Ref T6656 performance optimazion for edge queries with getDestinationPHIDs
Details
- Reviewers
epriestley - Group Reviewers
Blessed Reviewers - Maniphest Tasks
- T6656: Maniphest Reports break when you have 75k tasks
- Commits
- Restricted Diffusion Commit
rPd923f68aad2a: performance optimazion for edge queries with getDestinationPHIDs
accessed reports and several pages containing tasks with edges (projects...)
Diff Detail
- Repository
- rP Phabricator
- Lint
Lint Not Applicable - Unit
Tests Not Applicable
Event Timeline
Ah! Really nice catch!
On the actual patch here, do we lose much performance if we simplify a little bit? Specifically, I'd like to avoid having two loops which implement the same filters. A proposed simplification is to retain a single loop, but do this instead:
+ $set = $this->resultSet; + if ($src_phids) { + $set = array_select_keys($set, $src_phids); + } - foreach ($this->resultSet as $src => $edges_by_type) { + foreach ($set as $src => $edges_by_type) {
Then do something similar for $types. I think that would let us get rid of the top-level if/else and sort-of-duplicated code, but should give us the bulk of the performance benefit?
One inline about array_merge(). Here's a simple example for the array_merge() issue:
<?php $N = 10000; $t_start = microtime(true); $result = array(); for ($n = 0; $n < $N; $n++) { $result[] = $n; } printf( "Append %d elements with operator[] in %dms.\n", count($result), 1000 * (microtime(true) - $t_start)); $t_start = microtime(true); $result = array(); for ($n = 0; $n < $N; $n++) { $result = array_merge($result, array($n)); } printf( "Append %d elements with array_merge() in %dms.\n", count($result), 1000 * (microtime(true) - $t_start));
On my system, the array_merge() cost jumps from 38ms to 6889ms when N jumps from 1000 to 10000 (181x slower with an input 10x larger). The cost of using [] to append with N=10000 is 1ms.

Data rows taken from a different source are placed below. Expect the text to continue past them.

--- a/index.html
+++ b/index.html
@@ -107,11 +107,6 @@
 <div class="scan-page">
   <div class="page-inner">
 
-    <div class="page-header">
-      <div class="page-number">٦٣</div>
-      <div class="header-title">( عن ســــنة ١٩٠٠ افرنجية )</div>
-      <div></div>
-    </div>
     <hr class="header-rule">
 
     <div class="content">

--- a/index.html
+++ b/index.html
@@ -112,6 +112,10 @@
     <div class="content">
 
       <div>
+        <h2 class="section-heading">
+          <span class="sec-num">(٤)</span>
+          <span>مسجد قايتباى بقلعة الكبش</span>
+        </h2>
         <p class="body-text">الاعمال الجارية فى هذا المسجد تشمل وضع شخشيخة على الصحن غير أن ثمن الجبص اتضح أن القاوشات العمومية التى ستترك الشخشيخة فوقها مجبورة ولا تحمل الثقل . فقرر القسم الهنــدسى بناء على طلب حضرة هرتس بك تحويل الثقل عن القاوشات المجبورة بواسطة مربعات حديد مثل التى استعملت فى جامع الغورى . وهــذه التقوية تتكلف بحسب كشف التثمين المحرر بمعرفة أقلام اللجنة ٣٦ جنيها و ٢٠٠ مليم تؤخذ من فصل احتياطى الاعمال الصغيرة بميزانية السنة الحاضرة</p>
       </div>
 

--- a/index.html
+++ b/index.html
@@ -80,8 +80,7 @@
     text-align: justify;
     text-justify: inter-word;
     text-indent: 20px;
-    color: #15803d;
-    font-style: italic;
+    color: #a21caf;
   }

The numbers here probably aren't big enough to start hitting the bad parts of this behavior, but you could imagine that a task could reasonably have 10K edges (e.g., 10,000 subscribers).
My general approach to avoiding this is to never array_merge() in a loop. You can array_mergev() (convenience method provided by libphutil) after the loop, or iterate + operator[] in a loop, or use array + array (all of which have costs on the order of O(N) in the total number of elements, but none of which is a drop-in replacement for array_merge, per se).

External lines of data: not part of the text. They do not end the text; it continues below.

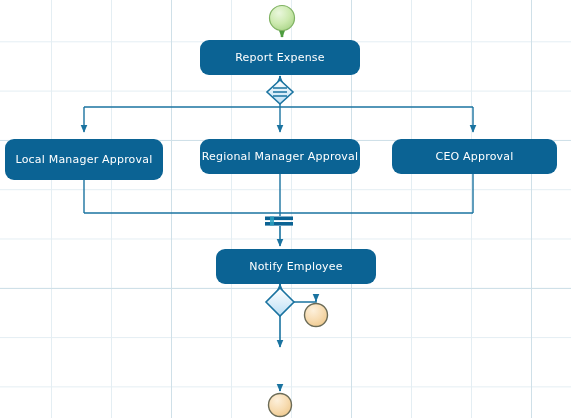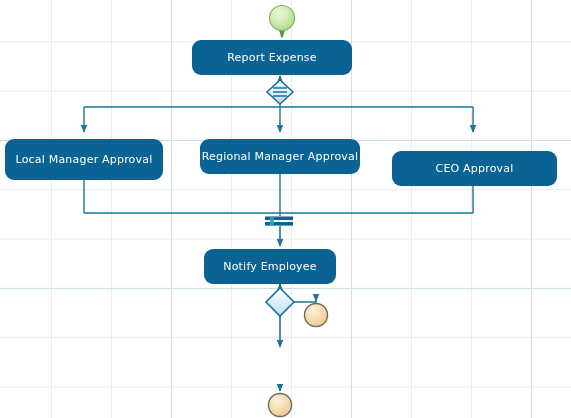--- a/index.html
+++ b/index.html
@@ -139,7 +139,7 @@
     </g>
   </svg>
 
-  <div class="task" style="left:192px;top:40px;width:160px;height:35px;">
+  <div class="task" style="left:200px;top:40px;width:160px;height:35px;">
     <span>Report Expense</span>
   </div>
 

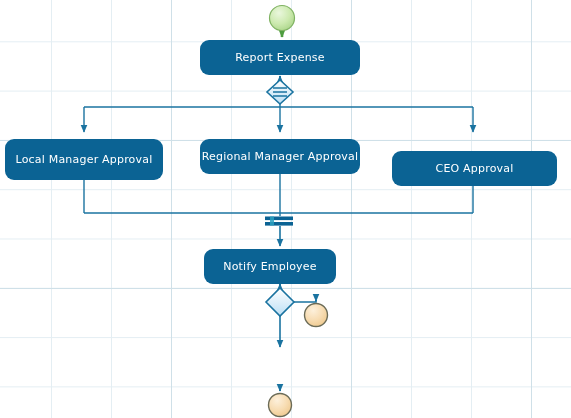--- a/index.html
+++ b/index.html
@@ -151,7 +151,7 @@
     <span>Regional Manager Approval</span>
   </div>
 
-  <div class="task" style="left:392px;top:151px;width:165px;height:35px;">
+  <div class="task" style="left:392px;top:139px;width:165px;height:35px;">
     <span>CEO Approval</span>
   </div>
 

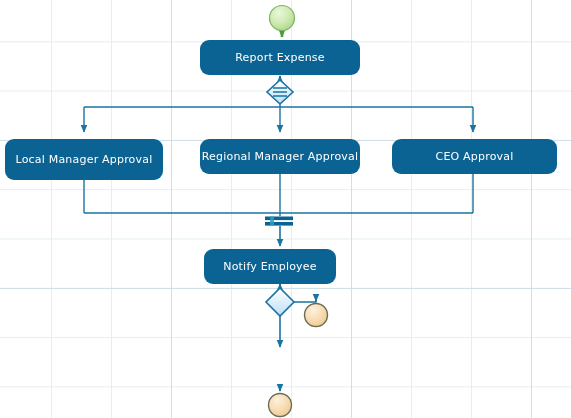--- a/index.html
+++ b/index.html
@@ -155,7 +155,7 @@
     <span>CEO Approval</span>
   </div>
 
-  <div class="task" style="left:204px;top:249px;width:132px;height:35px;">
+  <div class="task" style="left:216px;top:249px;width:160px;height:35px;">
     <span>Notify Employee</span>
   </div>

src/infrastructure/edges/query/PhabricatorEdgeQuery.php | ||
---|---|---|
281–282 | This can produce very bad performance behavior -- the cost of array_merge() is approximately the size of all the arguments combined, so when you repeatedly merge a small addition into a large existing array the overall runtime approaches O(N^2). Some discussion here: https://secure.phabricator.com/book/phabflavor/article/php_pitfalls/#array-merge-in-incredibl |
I guess the pathological array_merge() case is really 10,000 types of edges, which seems very unlikely to ever occur in the wild, but is still probably best avoided.

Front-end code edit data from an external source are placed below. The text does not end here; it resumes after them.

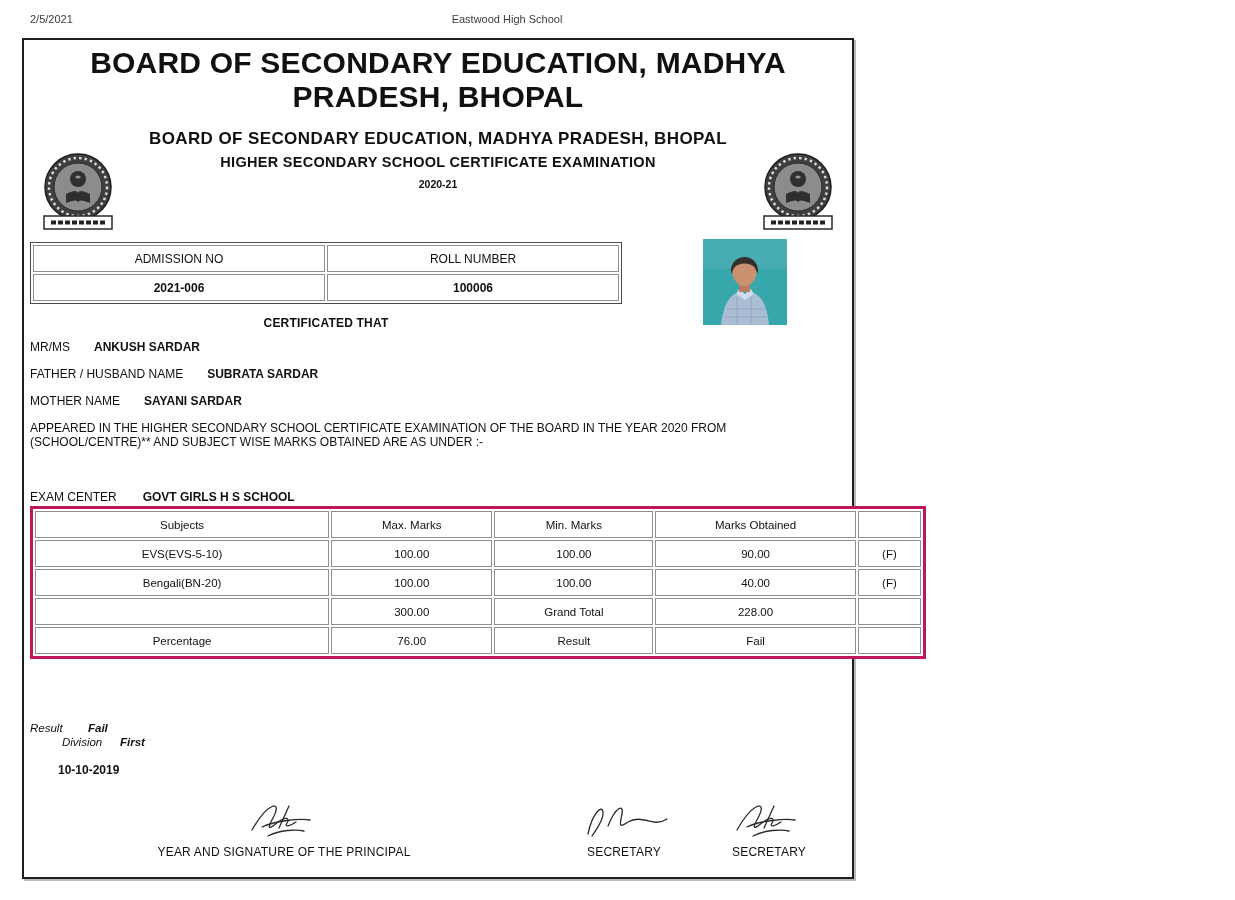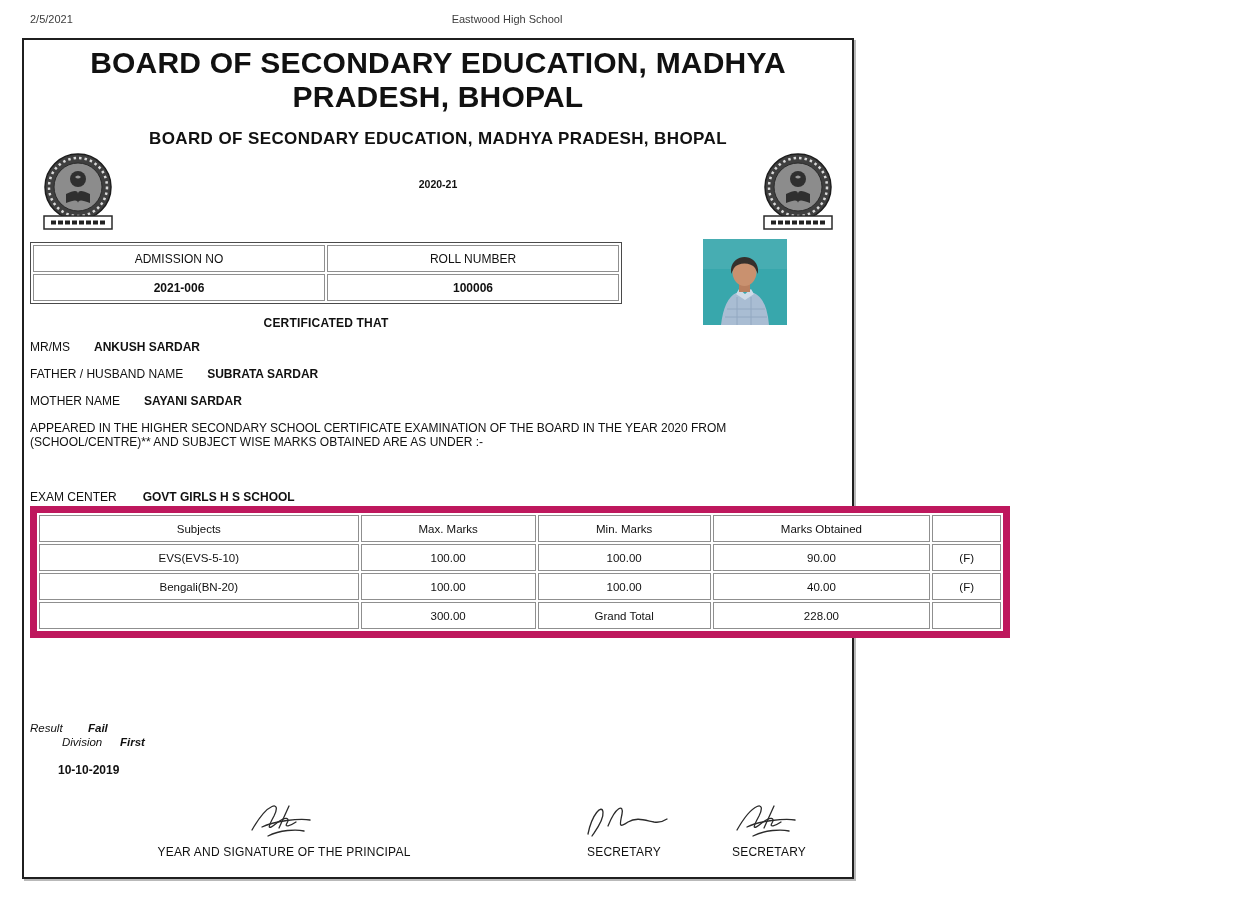--- a/index.html
+++ b/index.html
@@ -58,6 +58,7 @@
 
   <div class="abs h1">BOARD OF SECONDARY EDUCATION, MADHYA PRADESH, BHOPAL</div>
   <div class="abs h2">BOARD OF SECONDARY EDUCATION, MADHYA PRADESH, BHOPAL</div>
+  <div class="abs h3">HIGHER SECONDARY SCHOOL CERTIFICATE EXAMINATION</div>
   <div class="abs session">2020-21</div>
 
   <svg class="abs seal seal-left" viewBox="0 0 80 82">

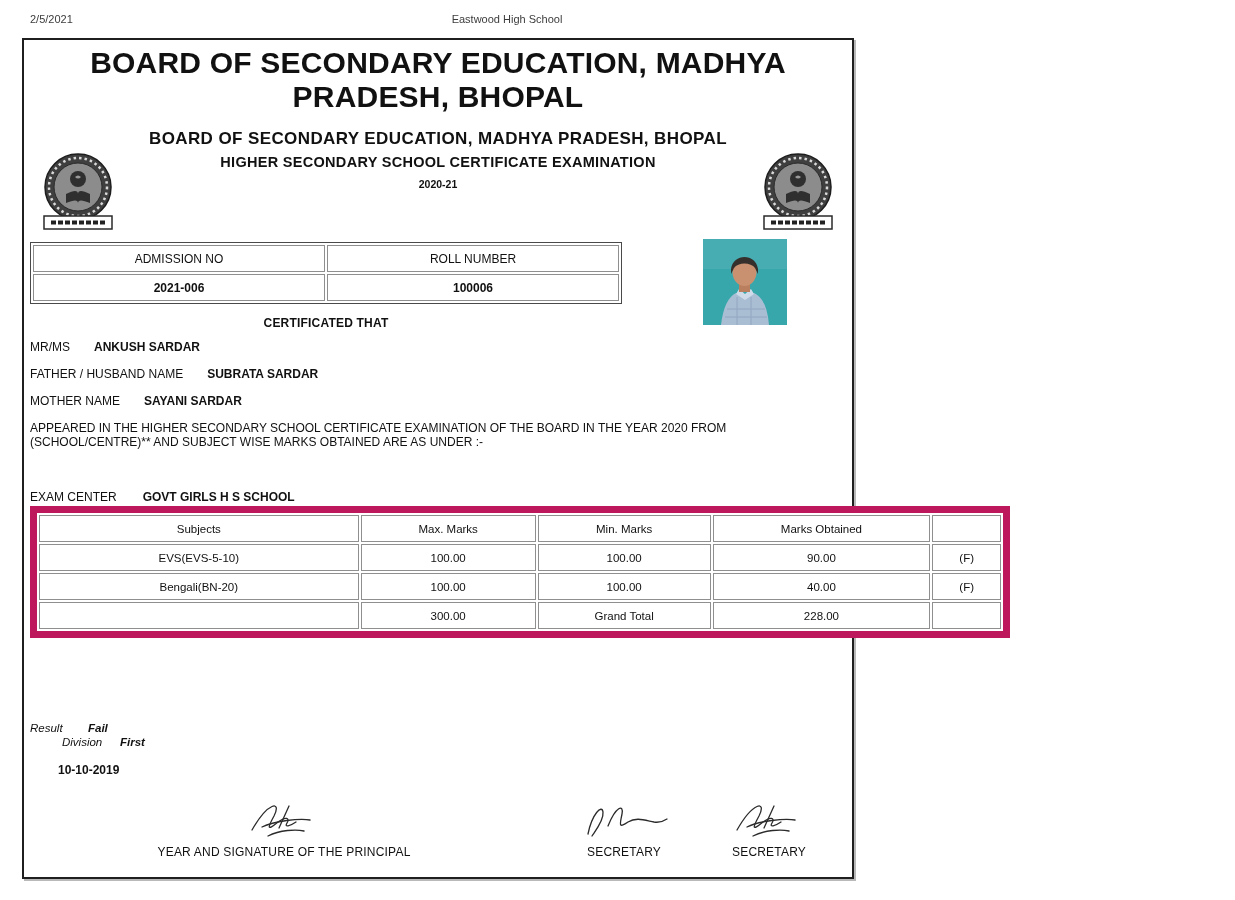--- a/index.html
+++ b/index.html
@@ -32,7 +32,7 @@
   .l-name{top:300px;} .l-father{top:327px;} .l-mother{top:354px;}
   .para{top:381px;left:6px;width:792px;font-size:12px;line-height:14px;}
   .l-center{top:450px;}
-  .marks{top:466px;left:6px;width:980px;border:7px solid #be185d;}
+  .marks{top:466px;left:6px;width:896px;border:3px solid #be185d;}
   .marks td{border:1px solid #8f8f8f;height:27px;text-align:center;font-size:11.5px;padding:0 3px;}
   .marks tr.hd td{font-weight:normal;}
   .marks td.b{font-weight:normal;}

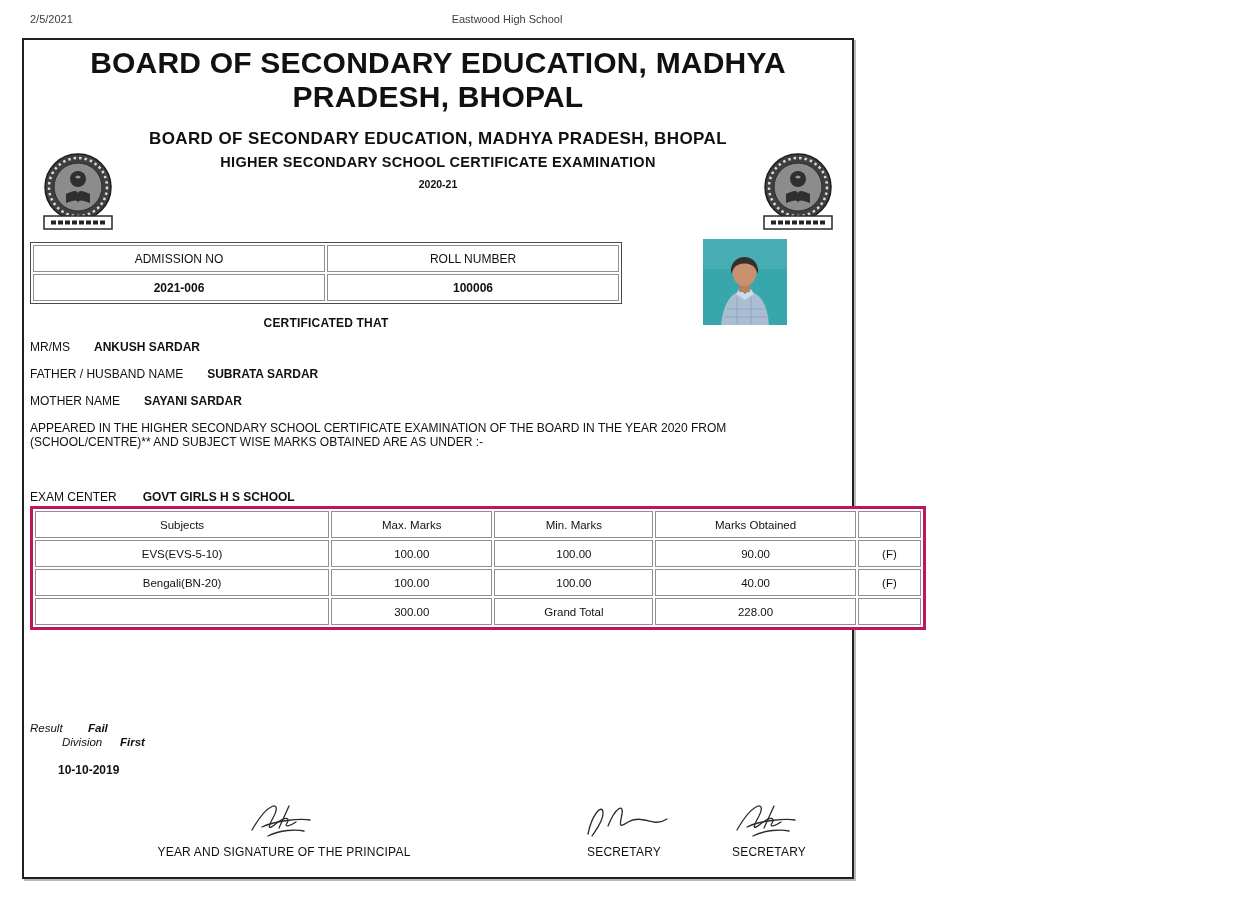--- a/index.html
+++ b/index.html
@@ -166,6 +166,13 @@
       <td class="b">228.00</td>
       <td></td>
     </tr>
+    <tr>
+      <td class="b">Percentage</td>
+      <td class="b">76.00</td>
+      <td class="b">Result</td>
+      <td class="b">Fail</td>
+      <td></td>
+    </tr>
   </tbody>
     </table>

libphutil sure has some very nice utility functions :D
performance is about the same.
src/infrastructure/edges/query/PhabricatorEdgeQuery.php | ||
---|---|---|
280 | Oh, sorry -- array_mergev() in a loop is just as bad as array_merge(), it just simplifies this: $list_of_lists = array() foreach ($input as $list) { $list_of_lists[] = $list; } $list_of_items = array_mergev($list_of_lists); Otherwise the last line would need to be: $list_of_items = call_user_func_array('array_merge', $list_of_lists); ...which is way more cumbersome. But it's equivalent, and just calls array_merge() internally. Just keep this like it was, I think? |
You could technically do this to avoid the innermost loop and also avoid the runtime explosion:
foreach ($edges_by_type as $edges) { $result_phids += $edges; }
...but I suspect the runtime of that construction is not meaningfully distinguishable from the loop version (I'd expect its runtime should differ only by some fairly small constant), and the loop version reads a little more cleanly to me (it's more obvious that we're discarding the values and don't plan to use them later).
ah ok i see.
I'll just change it to a loop. I guess that also makes it safe if someone reuses that code.
And the difference is minimal